Et Martine, jeune fille à l'époque, se souvient dans ce documentaire : "La circulation n'était pas la même qu'aujourd'hui et en été, nous allions parfois tricoter sous les arbres avec des amies pour voir passer les nouvelles voitures".
Après avoir traversé le Fort Landaise sur une centaine de kilomètres, la Route Nationale 10 s'approche de l'Atlantique en formant un angle plat. L'océan n'est plus un mirage, il est là, à quelques centaines de mètres de la route. Le Pays basque me tend les bras, l'arrivée est proche, même s'il reste encore une soixantaine de kilomètres à parcourir - pas forcément les plus faciles ...
Le trajet vers Saint-Jean-de-Luz via Bayonne, Anglet et Biarritz prend du temps et met les nerfs à rude épreuve. Ces villes sont devenues un seul et même moloch. La circulation est terrible, hier comme aujourd'hui. Les belles villes compensent à peine la recherche interminable de places de parking. On ne voit plus rien de la route nationale 10. Les plus pressés iront plus vite sur l'autoroute toute proche.


La fin du voyage est proche, la Nationale 10 atteint le dernier département français avant la frontière espagnole. Les 30 derniers kilomètres sont aussi les plus attendus par les vacanciers. L'Atlantique se montre enfin depuis la route. Le paysage est l'un des plus beaux de l'itinéraire de la Nationale 10.

Seule commune située entre Bayonne et Biarritz, Anglet a bénéficié de l'expansion des deux villes voisines depuis le milieu du XXe siècle. La plage de la Chambre d'Amour, longue de 4 km, a accueilli en 1854 les premières stations balnéaires de la Maison de l'Empereur. Napoléon III et l'impératrice Eugénie participèrent activement à la création de la station balnéaire d'Anglet, qui précéda même de peu celle de Biarritz. Les bains de mer étaient devenus à la mode et ne devaient plus jamais cesser.

En 1963, le premier club de surf a ouvert ses portes sur la même plage de la Chambre d'Amour, alors que la côte était envahie par les vacanciers. Le trafic sur la route nationale 10 augmenta fortement et des campings s'installèrent le long de la route. En 1963, le camping de Saint-Jean-de-Luz, accessible par la voie d'accès d'une station-service Esso, faisait payer 1,10 francs par personne et 55 centimes par véhicule pour une nuitée. Les gourmets se rendaient à la même époque au Relais de Parme, un restaurant classé deux étoiles sur la liste des meilleurs restaurants du monde.



C'est la dernière étape, la fin de ce long voyage. L'odomètre indique plus de 760 kilomètres. La RN 10 se termine par deux itinéraires différents.

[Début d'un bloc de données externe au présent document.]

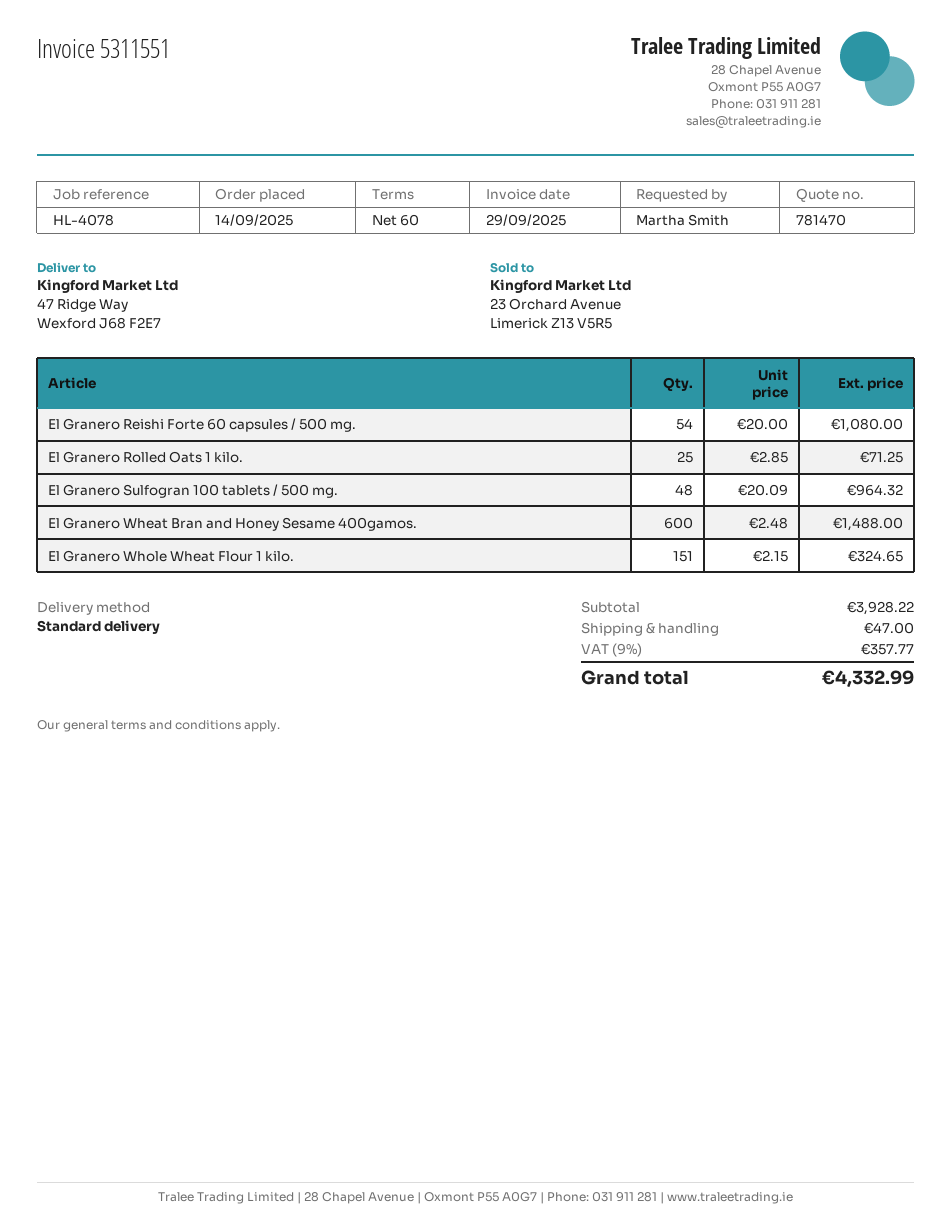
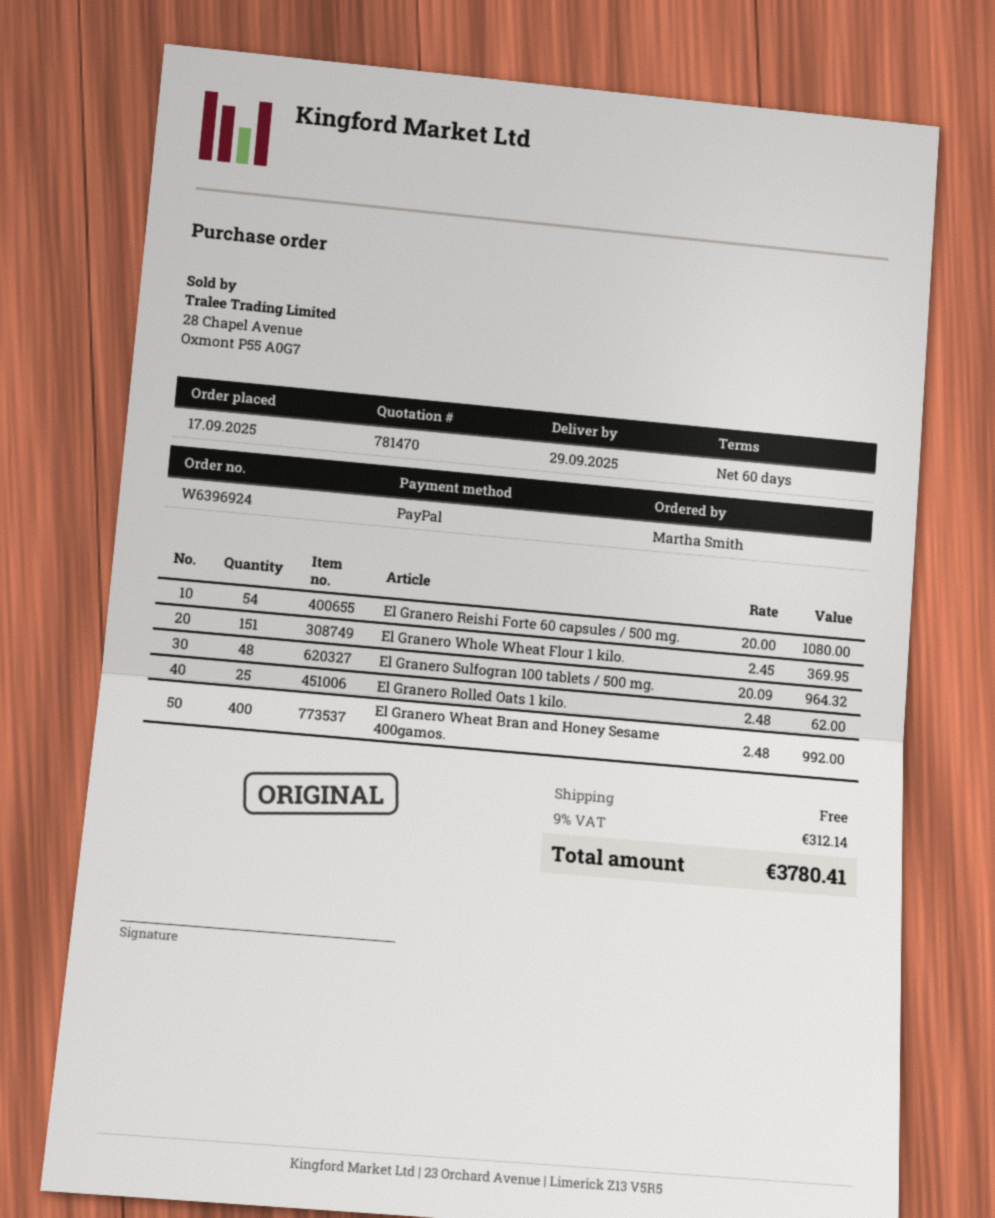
order date: 2025-09-14 -> 2025-09-17
El Granero Rolled Oats 1 kilo.: 25 x 2.85 = 71.25 -> 25 x 2.48 = 62.00
El Granero Wheat Bran and Honey Sesame 400gamos.: 600 x 2.48 = 1488.00 -> 400 x 2.48 = 992.00
El Granero Whole Wheat Flour 1 kilo.: 151 x 2.15 = 324.65 -> 151 x 2.45 = 369.95
shipping: 47.00 -> 0.00
tax: 9% = 357.77 -> 9% = 312.14
total: 4332.99 -> 3780.41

Les plus pressés resteront sur la RN 10 jusqu'à la frontière à Biriatou. Les amateurs de paysages et de panoramas à couper le souffle choisiront la RN 10c, qui suit la corniche basque jusqu'en Espagne. Dans tous les cas, ces derniers kilomètres sont une juste récompense pour le voyage.


Sur les rives de la Bidassoa, la Route Nationale 10 en Espagne devient définitivement la N-1, la Carretera Nacionale 1, son pendant espagnol qui mène jusqu'à Madrid ou qui est l'un des points de départ du chemin de Saint-Jacques en Espagne. Mais c'est une autre histoire.